Objetivo: Identificar as variantes genéticas em pacientes com diagnóstico clínico de doença de Stargardt e correlacionar com a sua manifestação fenotípica e características de hereditariedade na população brasileira. Métodos: Foram incluídos pacientes com diagnóstico de doença de Stargardt que fazem acompanhamento no ambulatório de retina da Universidade Federal de São Paulo – UNIFESP ou no Instituto de Genética Ocular (IGO), São Paulo-Brasil. Os casos oriundos da UNIFESP foram submetidos à análise de sequenciamento de nova geração (NGS) para avaliação dos genes ABCA4, ELOVL4 e PROM1 e validação pelo método de sequenciamento Sanger. Os prontuários dos pacientes em acompanhamento no IGO que possuíam teste molecular realizado por NGS foram revisados para seleção dos casos com diagnóstico clínico de doença de Stargardt e seus testes moleculares foram reanalisados. Resultados: Foram incluídos 52 pacientes de 47 famílias. Na primeira fase foram selecionados 24 pacientes de 21 famílias do ambulatório de retina da UNIFESP. Na segunda fase, foram revisados 254 prontuários de pacientes que estavam em acompanhamento no IGO. Destes, foram selecionados 28 pacientes de 26 famílias com doença de Stargardt.
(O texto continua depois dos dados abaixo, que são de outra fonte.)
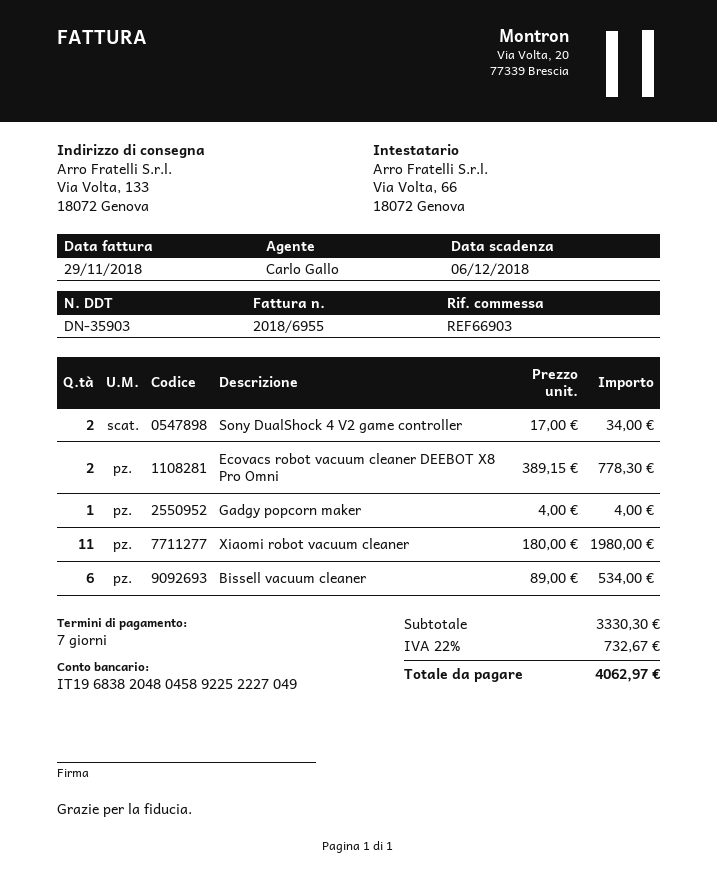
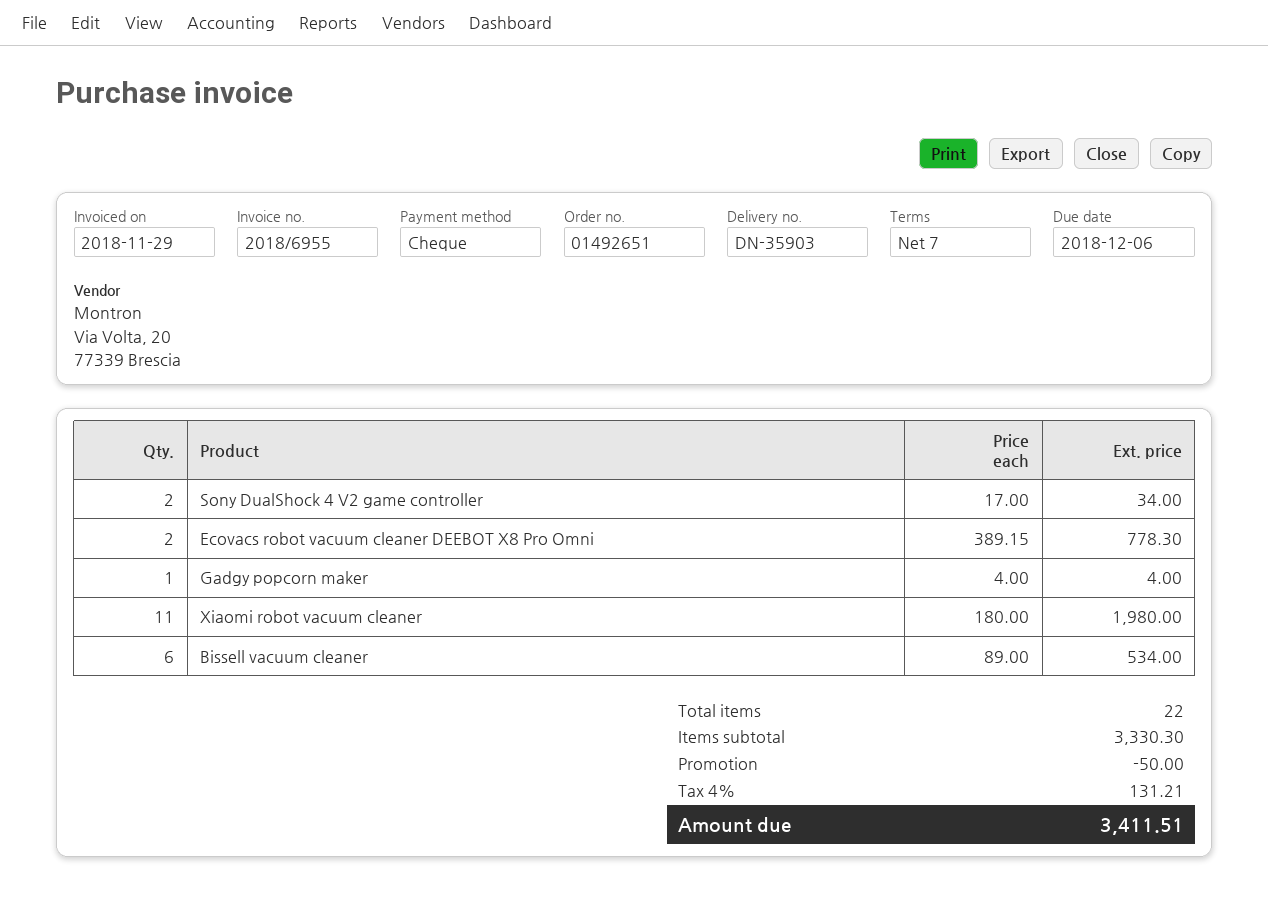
discount: none -> 50.00
tax: 22% = 732.67 -> 4% = 131.21
total: 4062.97 -> 3411.51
Estes possuíam variantes patogênicas nos genes ABCA4 e PROM1. Em nenhum destes 2 grupos de pacientes foi encontrada variante no gene ELOVL4. A idade dos pacientes variou de 10 e 66 anos e a idade de início dos sintomas foi em média 14 anos de idade (variou de 5 a 40 anos de idade). A acuidade visual variou de 20/40 até conta dedos a 20 cm no momento do exame. Ao exame da retina encontrou-se flecks de retina associados à atrofia macular. O sequenciamento do gene ABCA4 foi conclusivo em 41 pacientes, inconclusivo em 8 e negativo em 1 caso. Dois casos tiveram suas características fenotípicas ligadas à presença de variantes no gene PROM1. Este trabalho descreveu 5 novas variantes patogênicas e 3 novos alelos complexos no gene ABCA4. Conclusões: Os painéis gênicos usados no NGS para doença de Stargardt foram capazes de concluir o diagnóstico em aproximadamente 80% dos pacientes. Apesar da grande variabilidade clínica e genética houve concordância na gravidade da expressão da doença em irmãos com mesmo genótipo. A identificação dos alelos complexos em 14 famílias (30% dos casos) reforça a importância do teste de segregação para a conclusão do diagnóstico molecular relacionado ao gene ABCA4.